Dieses fulminante Nein jährte sich am Montag zum ersten Mal. Und ausgerechnet an diesem Veto-Jahrestag beschloss der EU-Ministerrat, die Dienstleistungsrichtlinie stark zu entschärfen. Der 29. Mai steht damit für eine Wende. Die Anhänger der sozialen Marktwirtschaft haben sich gegen die Wirtschaftsliberalen durchgesetzt. Erstmals seit langer Zeit. Dieser Sieg kündigte sich schon im Februar an, als das EU-Parlament gegen die Dienstleistungsrichtlinie revoltierte.

Noch steht der konkrete Text der neuen Richtlinie aus. Theoretisch könnte es also sein, dass die EU-Staaten im Kleingedruckten doch noch unterbringen, dass die meisten Dienstleistungen zu Billigstpreisen angeboten werden können. Aber wahrscheinlich ist solch heimliche Raffinesse nicht. Denn die EU-Regierungen wissen sehr genau, dass diese Trickserei im EU-Parlament sehr bald auffallen würde.
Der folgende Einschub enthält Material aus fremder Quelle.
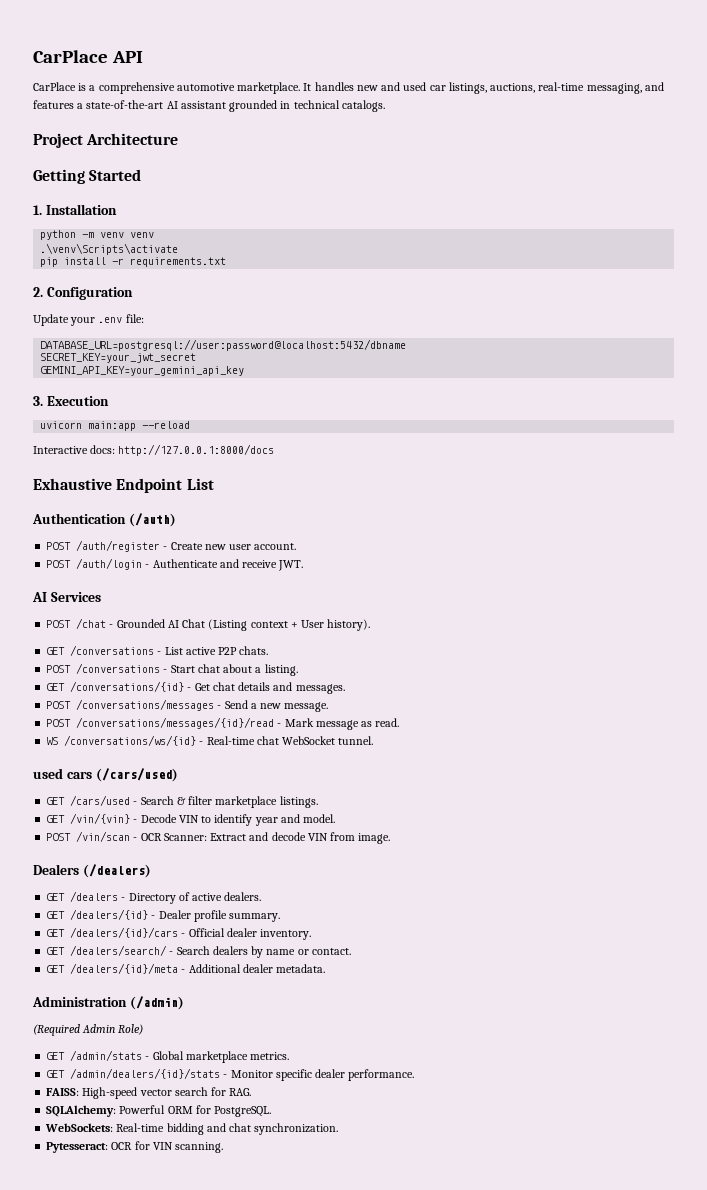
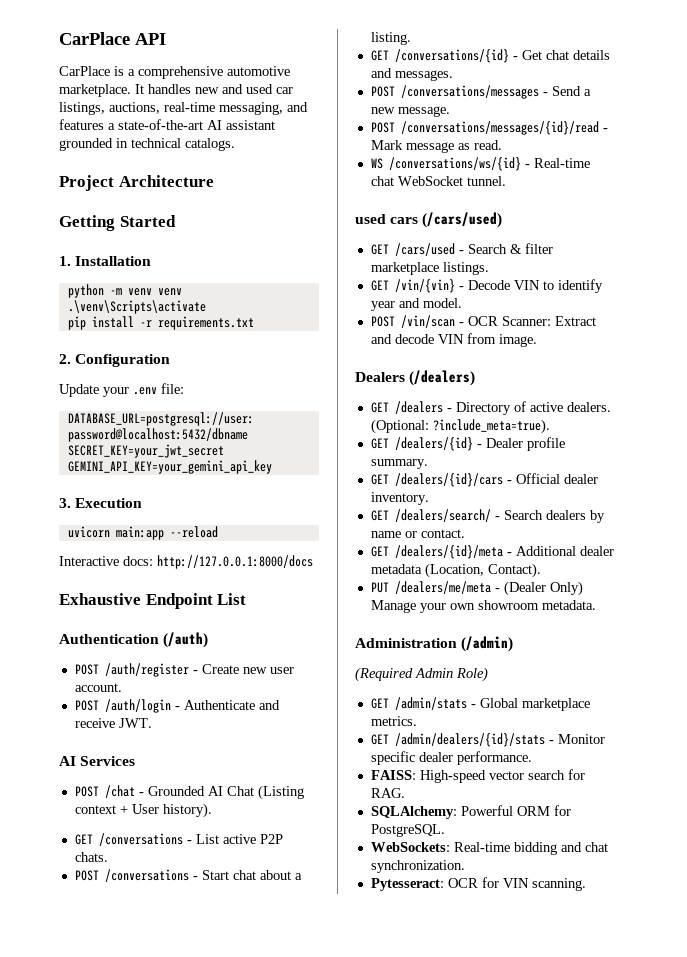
+ (Optional: ?include_meta=true).
- GET /dealers/{id}/meta - Additional dealer metadata.
+ GET /dealers/{id}/meta - Additional dealer metadata (Location, Contact).
+ PUT /dealers/me/meta - (Dealer Only) Manage your own showroom metadata.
Trotzdem freut der Sieg der Sozialpolitiker nicht wirklich, denn die Debatte um die Dienstleistungsrichtlinie wurde sehr stark auch von nationalen Untertönen geprägt. Daraus entstanden seltsame Widersprüche. So gilt es als empörend, wenn heimische Handwerker durch polnische Konkurrenten unter Preisdruck geraten. Gleichzeitig aber wogt die Diskussion, ob nicht deutsche Arbeitslose zu Niedrigstlöhnen arbeiten sollten. Auch unter dieser Billigkonkurrenz leiden die Handwerker.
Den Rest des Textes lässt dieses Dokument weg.